DATA TO USE.
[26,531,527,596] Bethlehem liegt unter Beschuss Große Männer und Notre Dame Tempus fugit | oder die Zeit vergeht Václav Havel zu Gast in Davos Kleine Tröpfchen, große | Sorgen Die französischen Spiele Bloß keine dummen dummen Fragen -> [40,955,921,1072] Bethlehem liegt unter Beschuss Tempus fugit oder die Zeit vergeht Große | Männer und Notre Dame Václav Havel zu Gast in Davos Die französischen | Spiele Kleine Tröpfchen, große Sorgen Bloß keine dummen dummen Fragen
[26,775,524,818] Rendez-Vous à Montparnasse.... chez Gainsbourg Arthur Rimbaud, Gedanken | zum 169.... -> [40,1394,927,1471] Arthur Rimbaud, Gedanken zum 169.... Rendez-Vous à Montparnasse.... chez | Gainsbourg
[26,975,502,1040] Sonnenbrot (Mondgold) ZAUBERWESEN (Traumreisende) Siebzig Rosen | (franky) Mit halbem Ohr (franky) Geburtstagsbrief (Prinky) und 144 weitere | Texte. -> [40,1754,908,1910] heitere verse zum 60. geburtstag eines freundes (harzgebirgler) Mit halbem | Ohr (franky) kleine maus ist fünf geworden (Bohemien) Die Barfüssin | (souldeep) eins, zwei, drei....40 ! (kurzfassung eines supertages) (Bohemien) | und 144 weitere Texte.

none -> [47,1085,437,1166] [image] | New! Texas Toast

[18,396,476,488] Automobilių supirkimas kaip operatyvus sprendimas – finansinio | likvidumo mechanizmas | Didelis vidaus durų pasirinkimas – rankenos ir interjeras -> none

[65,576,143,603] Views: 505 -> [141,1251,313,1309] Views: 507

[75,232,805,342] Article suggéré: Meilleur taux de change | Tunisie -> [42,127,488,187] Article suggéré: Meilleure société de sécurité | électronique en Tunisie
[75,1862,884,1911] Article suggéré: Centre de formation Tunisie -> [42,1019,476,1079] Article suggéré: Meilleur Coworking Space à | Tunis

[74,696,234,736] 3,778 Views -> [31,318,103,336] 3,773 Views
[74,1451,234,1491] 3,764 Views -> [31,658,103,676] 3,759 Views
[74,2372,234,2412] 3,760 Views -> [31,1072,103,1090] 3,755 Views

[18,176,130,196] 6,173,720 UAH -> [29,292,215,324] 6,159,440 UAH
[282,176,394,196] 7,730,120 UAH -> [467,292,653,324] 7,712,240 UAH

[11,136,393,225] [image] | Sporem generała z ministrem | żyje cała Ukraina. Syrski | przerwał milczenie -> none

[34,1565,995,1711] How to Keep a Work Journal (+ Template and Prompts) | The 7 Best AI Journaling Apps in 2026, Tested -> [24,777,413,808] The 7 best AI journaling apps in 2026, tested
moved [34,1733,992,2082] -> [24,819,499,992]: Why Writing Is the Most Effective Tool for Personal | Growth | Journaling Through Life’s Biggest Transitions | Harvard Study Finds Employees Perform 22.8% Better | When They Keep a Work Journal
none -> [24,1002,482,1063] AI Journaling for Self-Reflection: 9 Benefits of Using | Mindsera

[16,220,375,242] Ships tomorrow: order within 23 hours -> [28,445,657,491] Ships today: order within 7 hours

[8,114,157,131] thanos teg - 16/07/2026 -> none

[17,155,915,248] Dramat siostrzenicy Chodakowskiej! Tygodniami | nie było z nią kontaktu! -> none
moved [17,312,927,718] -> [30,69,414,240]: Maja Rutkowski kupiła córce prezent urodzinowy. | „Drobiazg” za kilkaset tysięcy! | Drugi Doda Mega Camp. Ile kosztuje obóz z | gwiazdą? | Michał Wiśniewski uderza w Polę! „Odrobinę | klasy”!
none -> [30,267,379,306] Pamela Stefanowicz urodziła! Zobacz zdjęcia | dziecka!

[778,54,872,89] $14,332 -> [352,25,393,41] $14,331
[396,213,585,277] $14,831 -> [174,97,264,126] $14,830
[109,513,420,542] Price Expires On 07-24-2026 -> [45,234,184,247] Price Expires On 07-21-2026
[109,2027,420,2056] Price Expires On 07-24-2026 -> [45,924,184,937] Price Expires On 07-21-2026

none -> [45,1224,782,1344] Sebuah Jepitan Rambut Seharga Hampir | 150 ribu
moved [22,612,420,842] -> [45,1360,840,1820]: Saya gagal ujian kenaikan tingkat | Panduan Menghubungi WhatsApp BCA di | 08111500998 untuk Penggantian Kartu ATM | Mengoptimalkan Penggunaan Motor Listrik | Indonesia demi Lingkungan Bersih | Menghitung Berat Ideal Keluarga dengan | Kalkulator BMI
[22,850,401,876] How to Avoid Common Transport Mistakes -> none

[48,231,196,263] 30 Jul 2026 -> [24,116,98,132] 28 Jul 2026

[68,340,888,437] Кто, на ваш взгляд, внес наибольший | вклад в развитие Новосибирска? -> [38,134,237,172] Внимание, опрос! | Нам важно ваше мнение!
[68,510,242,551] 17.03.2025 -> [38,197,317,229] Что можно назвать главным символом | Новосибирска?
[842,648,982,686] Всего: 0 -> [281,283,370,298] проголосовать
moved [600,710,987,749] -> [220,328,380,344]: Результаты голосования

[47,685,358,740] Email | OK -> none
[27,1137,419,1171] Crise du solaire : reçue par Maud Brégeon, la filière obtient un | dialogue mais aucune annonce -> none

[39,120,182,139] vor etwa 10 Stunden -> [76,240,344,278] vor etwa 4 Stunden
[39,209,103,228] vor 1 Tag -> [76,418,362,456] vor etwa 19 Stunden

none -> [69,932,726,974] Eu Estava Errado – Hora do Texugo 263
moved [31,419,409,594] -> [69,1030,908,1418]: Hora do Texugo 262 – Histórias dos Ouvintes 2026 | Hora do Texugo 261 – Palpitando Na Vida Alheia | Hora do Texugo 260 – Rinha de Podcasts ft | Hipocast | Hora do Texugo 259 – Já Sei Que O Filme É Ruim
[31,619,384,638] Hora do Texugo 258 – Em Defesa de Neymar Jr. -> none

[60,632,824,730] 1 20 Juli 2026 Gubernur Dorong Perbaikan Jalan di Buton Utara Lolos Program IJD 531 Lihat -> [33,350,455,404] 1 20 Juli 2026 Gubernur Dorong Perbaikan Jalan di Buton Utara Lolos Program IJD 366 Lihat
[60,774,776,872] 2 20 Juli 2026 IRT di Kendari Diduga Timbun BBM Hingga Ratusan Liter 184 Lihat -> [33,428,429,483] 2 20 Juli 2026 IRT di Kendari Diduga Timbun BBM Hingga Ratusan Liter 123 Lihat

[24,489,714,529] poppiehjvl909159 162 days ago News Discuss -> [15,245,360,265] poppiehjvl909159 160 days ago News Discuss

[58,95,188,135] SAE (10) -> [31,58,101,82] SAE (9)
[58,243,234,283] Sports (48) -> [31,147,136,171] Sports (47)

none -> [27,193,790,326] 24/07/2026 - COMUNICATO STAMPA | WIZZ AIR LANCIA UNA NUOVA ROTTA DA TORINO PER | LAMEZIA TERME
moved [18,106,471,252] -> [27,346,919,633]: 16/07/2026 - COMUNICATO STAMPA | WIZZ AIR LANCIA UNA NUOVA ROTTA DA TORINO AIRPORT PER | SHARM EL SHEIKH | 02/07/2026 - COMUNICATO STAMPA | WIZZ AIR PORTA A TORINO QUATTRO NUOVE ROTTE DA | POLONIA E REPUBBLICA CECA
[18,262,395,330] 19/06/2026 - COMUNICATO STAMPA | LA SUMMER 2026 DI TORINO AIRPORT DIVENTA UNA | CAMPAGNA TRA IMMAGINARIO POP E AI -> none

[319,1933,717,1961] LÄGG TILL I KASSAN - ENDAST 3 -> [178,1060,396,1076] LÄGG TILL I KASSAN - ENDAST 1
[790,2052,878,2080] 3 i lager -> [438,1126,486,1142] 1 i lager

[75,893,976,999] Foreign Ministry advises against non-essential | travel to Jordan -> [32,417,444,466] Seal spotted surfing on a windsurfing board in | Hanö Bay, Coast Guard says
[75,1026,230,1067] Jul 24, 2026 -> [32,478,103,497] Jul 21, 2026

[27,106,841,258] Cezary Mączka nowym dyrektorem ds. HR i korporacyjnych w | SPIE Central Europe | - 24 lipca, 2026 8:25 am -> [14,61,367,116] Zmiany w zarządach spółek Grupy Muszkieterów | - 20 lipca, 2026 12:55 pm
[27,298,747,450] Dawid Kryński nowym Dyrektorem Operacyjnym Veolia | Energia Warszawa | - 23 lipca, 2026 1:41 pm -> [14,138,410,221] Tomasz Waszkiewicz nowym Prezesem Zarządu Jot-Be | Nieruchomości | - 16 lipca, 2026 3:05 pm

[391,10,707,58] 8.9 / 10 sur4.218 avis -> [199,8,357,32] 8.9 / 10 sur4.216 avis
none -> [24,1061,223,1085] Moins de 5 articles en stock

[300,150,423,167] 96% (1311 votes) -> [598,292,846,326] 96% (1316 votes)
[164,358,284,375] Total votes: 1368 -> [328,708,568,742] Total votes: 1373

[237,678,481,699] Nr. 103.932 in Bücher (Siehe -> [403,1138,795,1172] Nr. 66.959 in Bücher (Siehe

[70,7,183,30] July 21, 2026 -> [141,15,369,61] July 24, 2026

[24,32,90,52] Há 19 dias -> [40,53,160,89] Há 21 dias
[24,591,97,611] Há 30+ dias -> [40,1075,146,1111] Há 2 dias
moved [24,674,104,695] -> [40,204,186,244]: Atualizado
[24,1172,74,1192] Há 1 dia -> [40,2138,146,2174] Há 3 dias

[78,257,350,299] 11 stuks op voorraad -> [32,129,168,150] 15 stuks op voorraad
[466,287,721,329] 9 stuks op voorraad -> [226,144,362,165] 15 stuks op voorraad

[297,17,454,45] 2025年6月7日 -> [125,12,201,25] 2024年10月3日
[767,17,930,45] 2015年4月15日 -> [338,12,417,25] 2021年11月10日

PROBLEM STATEMENT.
For the entries above, transcribe precisely the lines from the one with "[164,358,284,375] Total votes: 1368" through the end, including both.

RESULT BELOW.
[164,358,284,375] Total votes: 1368 -> [328,708,568,742] Total votes: 1373

[237,678,481,699] Nr. 103.932 in Bücher (Siehe -> [403,1138,795,1172] Nr. 66.959 in Bücher (Siehe

[70,7,183,30] July 21, 2026 -> [141,15,369,61] July 24, 2026

[24,32,90,52] Há 19 dias -> [40,53,160,89] Há 21 dias
[24,591,97,611] Há 30+ dias -> [40,1075,146,1111] Há 2 dias
moved [24,674,104,695] -> [40,204,186,244]: Atualizado
[24,1172,74,1192] Há 1 dia -> [40,2138,146,2174] Há 3 dias

[78,257,350,299] 11 stuks op voorraad -> [32,129,168,150] 15 stuks op voorraad
[466,287,721,329] 9 stuks op voorraad -> [226,144,362,165] 15 stuks op voorraad

[297,17,454,45] 2025年6月7日 -> [125,12,201,25] 2024年10月3日
[767,17,930,45] 2015年4月15日 -> [338,12,417,25] 2021年11月10日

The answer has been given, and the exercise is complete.